(Dataset excerpts)
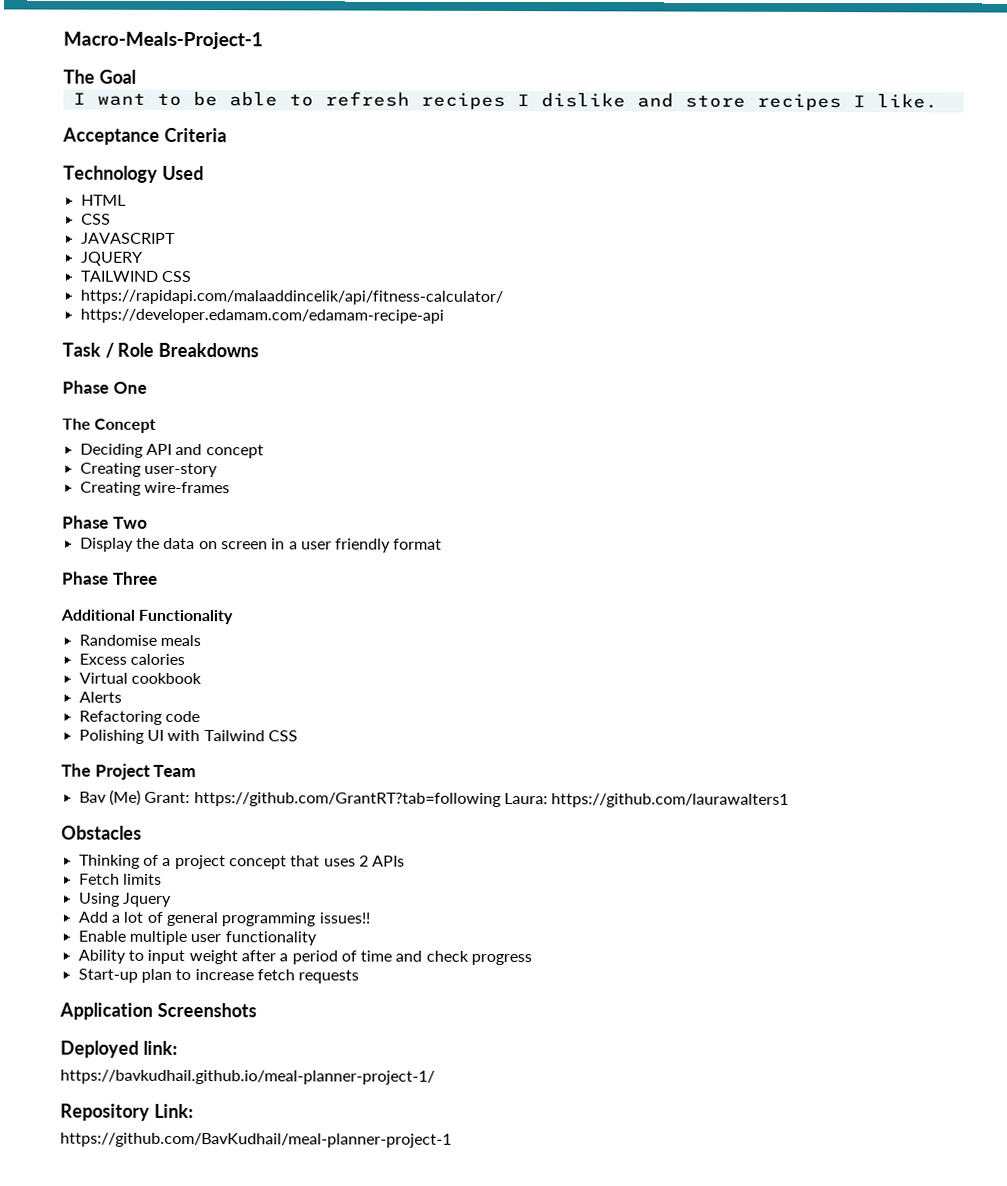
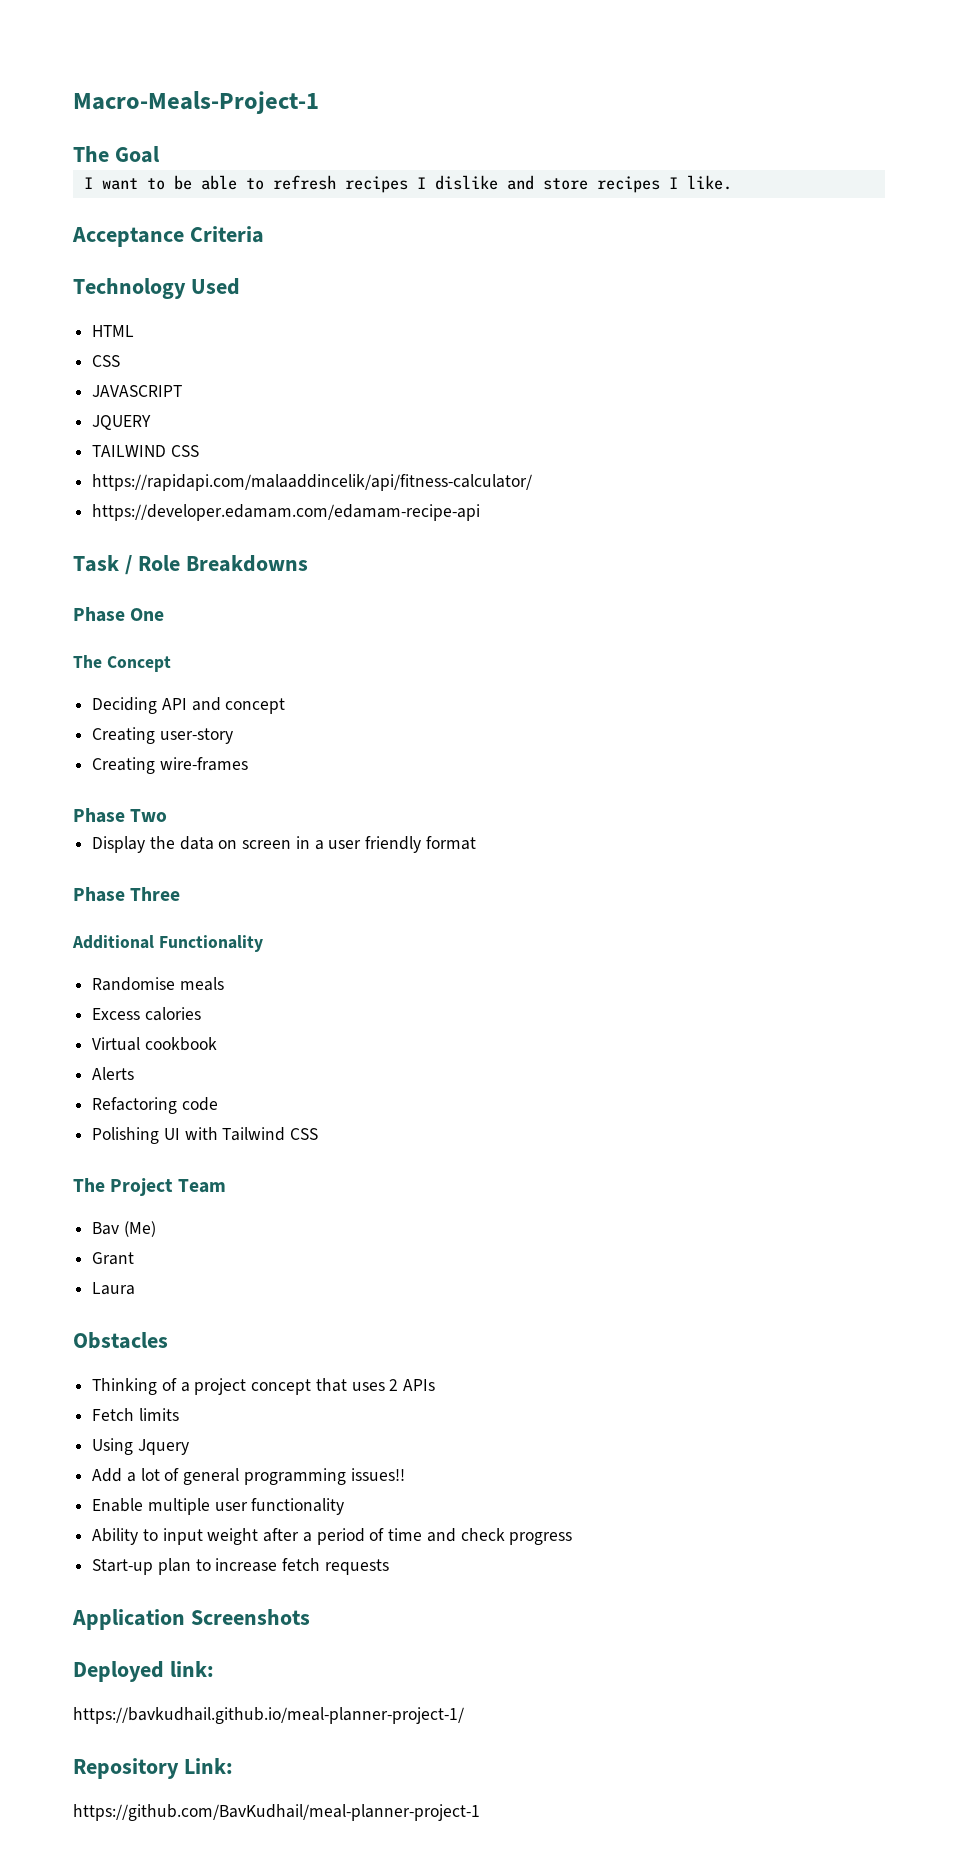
- Bav (Me) Grant: https://github.com/GrantRT?tab=following Laura: https://github.com/laurawalters1
+ Bav (Me)
+ Grant
+ Laura

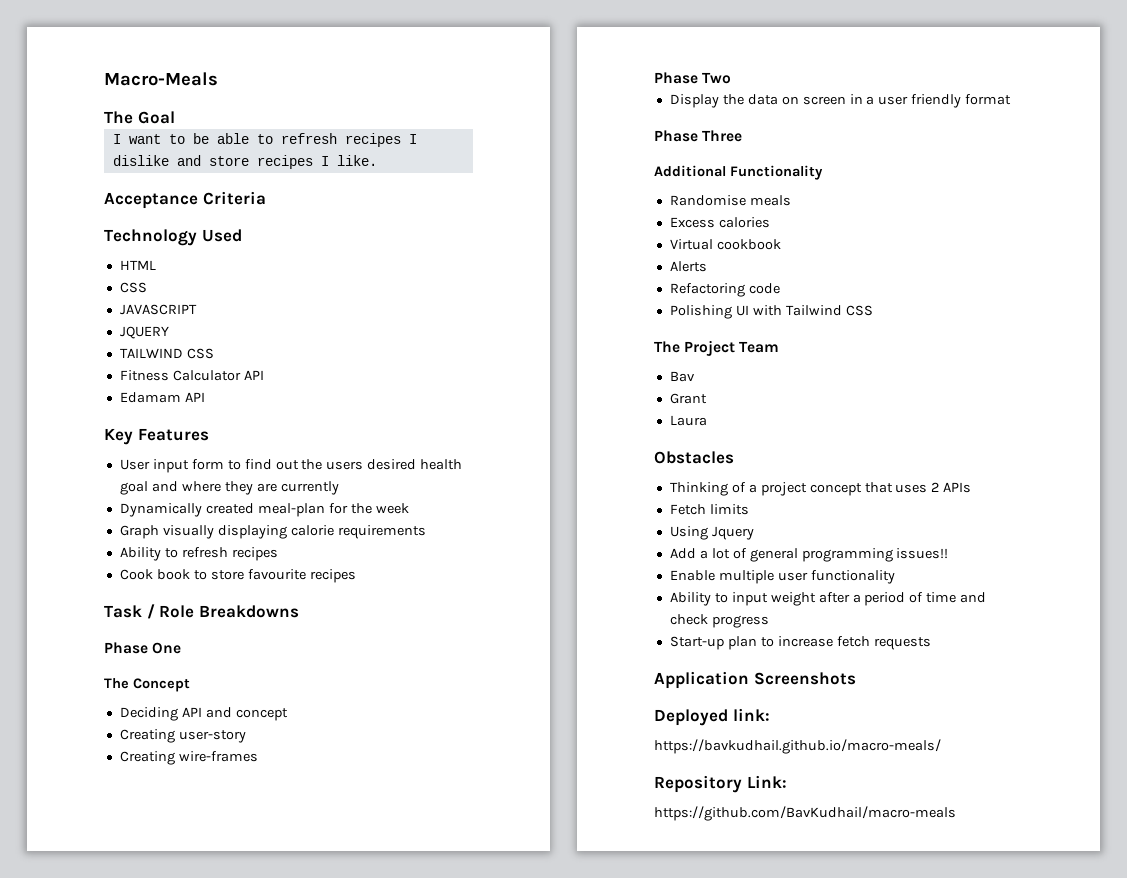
- Macro-Meals-Project-1
+ Macro-Meals
- https://rapidapi.com/malaaddincelik/api/fitness-calculator/
- https://developer.edamam.com/edamam-recipe-api
+ Fitness Calculator API
+ Edamam API
+ Key Features
+ User input form to find out the users desired health goal and where they are currently
+ Dynamically created meal-plan for the week
+ Graph visually displaying calorie requirements
+ Ability to refresh recipes
+ Cook book to store favourite recipes
- Bav (Me)
+ Bav
- https://bavkudhail.github.io/meal-planner-project-1/
+ https://bavkudhail.github.io/macro-meals/
- https://github.com/BavKudhail/meal-planner-project-1
+ https://github.com/BavKudhail/macro-meals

WORK ORDER – What is needed is a word-for-word copy of the data, minus its pictures.

RESULT FOR THIS EXERCISE –
- Bav (Me) Grant: https://github.com/GrantRT?tab=following Laura: https://github.com/laurawalters1
+ Bav (Me)
+ Grant
+ Laura

- Macro-Meals-Project-1
+ Macro-Meals
- https://rapidapi.com/malaaddincelik/api/fitness-calculator/
- https://developer.edamam.com/edamam-recipe-api
+ Fitness Calculator API
+ Edamam API
+ Key Features
+ User input form to find out the users desired health goal and where they are currently
+ Dynamically created meal-plan for the week
+ Graph visually displaying calorie requirements
+ Ability to refresh recipes
+ Cook book to store favourite recipes
- Bav (Me)
+ Bav
- https://bavkudhail.github.io/meal-planner-project-1/
+ https://bavkudhail.github.io/macro-meals/
- https://github.com/BavKudhail/meal-planner-project-1
+ https://github.com/BavKudhail/macro-meals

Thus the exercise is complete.